Modification records:
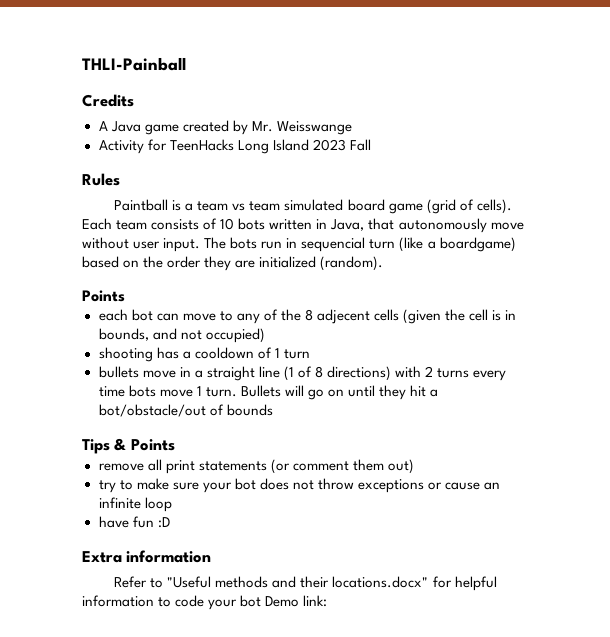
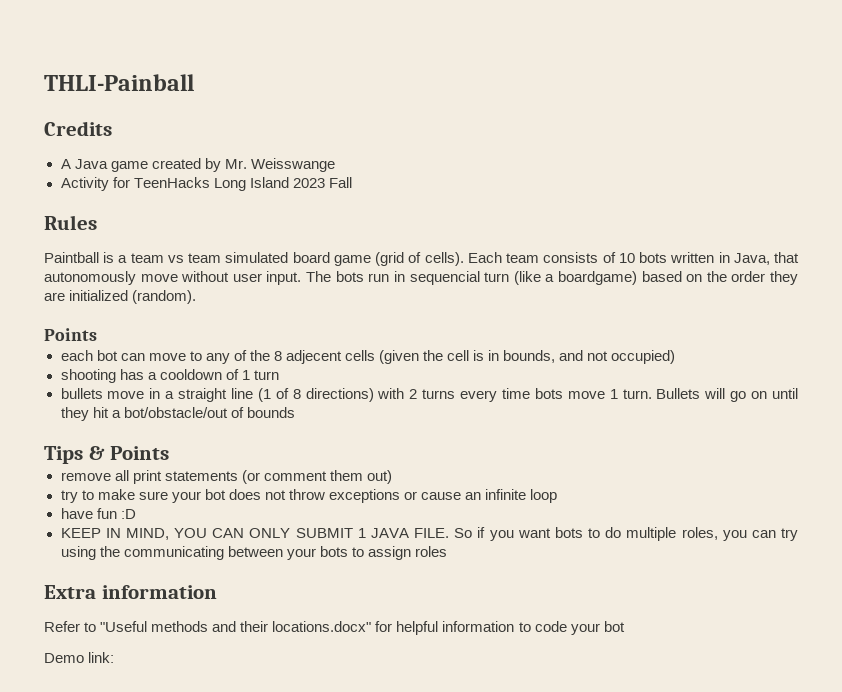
+ KEEP IN MIND, YOU CAN ONLY SUBMIT 1 JAVA FILE. So if you want bots to do multiple roles, you can try using the communicating between your bots to assign roles
- Refer to "Useful methods and their locations.docx" for helpful information to code your bot Demo link:
+ Refer to "Useful methods and their locations.docx" for helpful information to code your bot
+ Demo link:

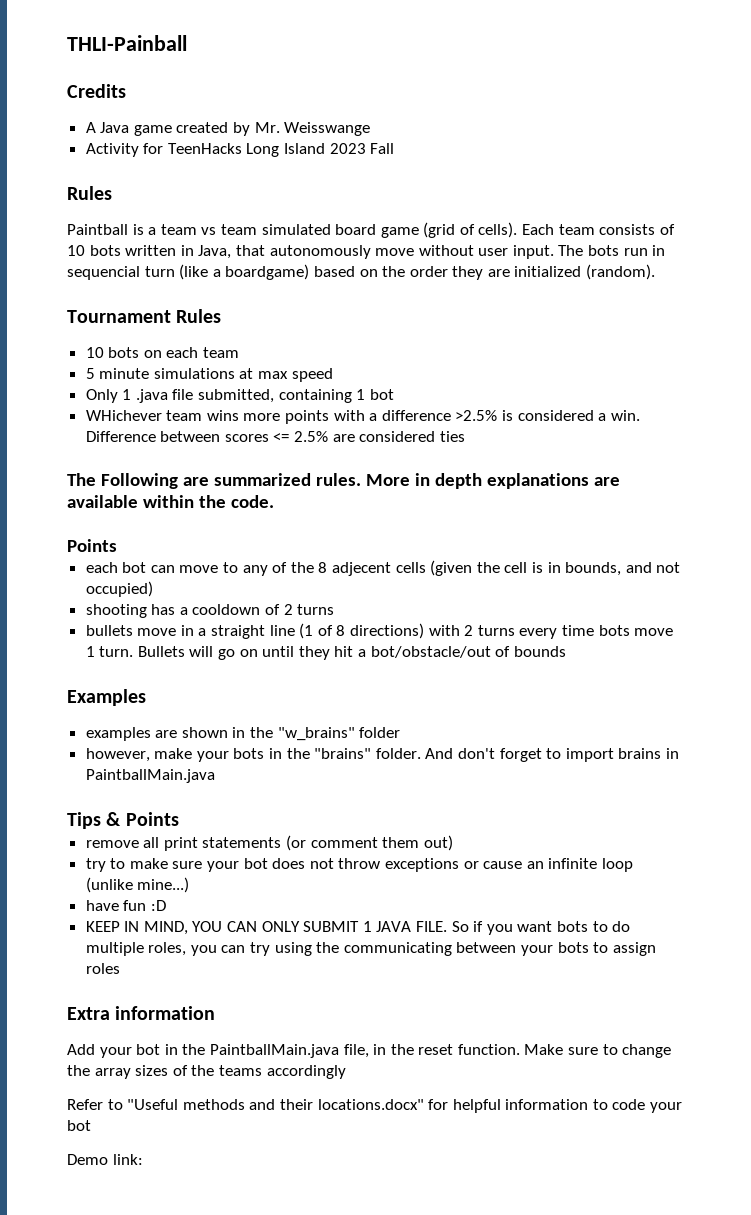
+ Tournament Rules
+ 10 bots on each team
+ 5 minute simulations at max speed
+ Only 1 .java file submitted, containing 1 bot
+ WHichever team wins more points with a difference >2.5% is considered a win. Difference between scores <= 2.5% are considered ties
+ The Following are summarized rules. More in depth explanations are available within the code.
- shooting has a cooldown of 1 turn
+ shooting has a cooldown of 2 turns
+ Examples
+ examples are shown in the "w_brains" folder
+ however, make your bots in the "brains" folder. And don't forget to import brains in PaintballMain.java
- try to make sure your bot does not throw exceptions or cause an infinite loop
+ try to make sure your bot does not throw exceptions or cause an infinite loop (unlike mine...)
+ Add your bot in the PaintballMain.java file, in the reset function. Make sure to change the array sizes of the teams accordingly

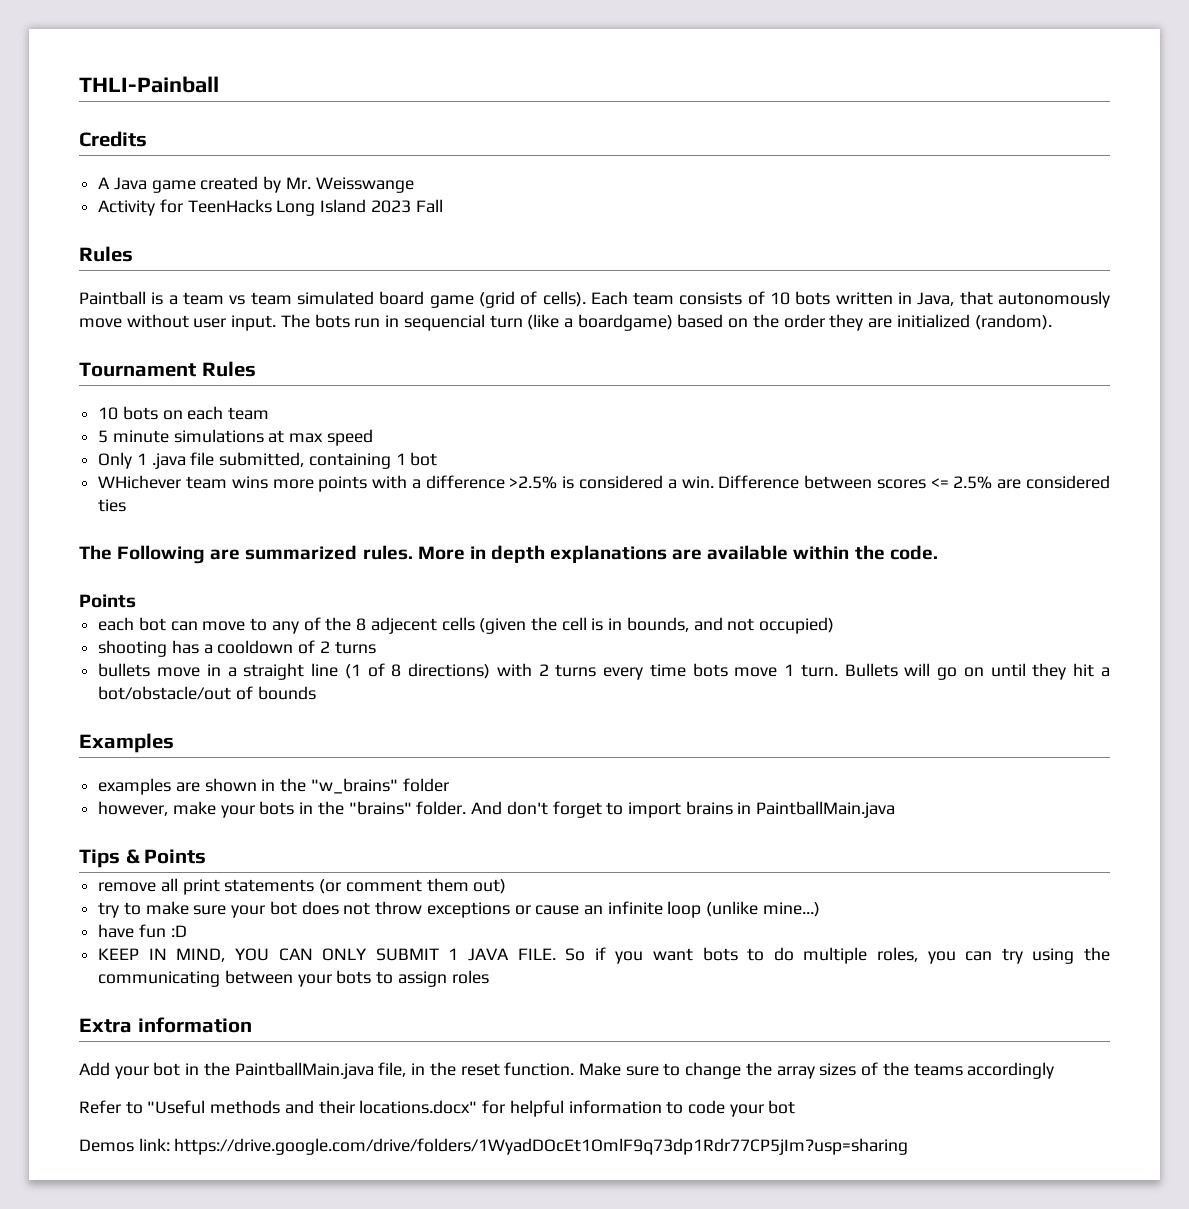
- Demo link:
+ Demos link: https://drive.google.com/drive/folders/1WyadDOcEt1OmlF9q73dp1Rdr77CP5jIm?usp=sharing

Activity ->
Tell how many lines in the data include the string "exceptions". Reply with the number and no other text.

Result for this exercise ->
2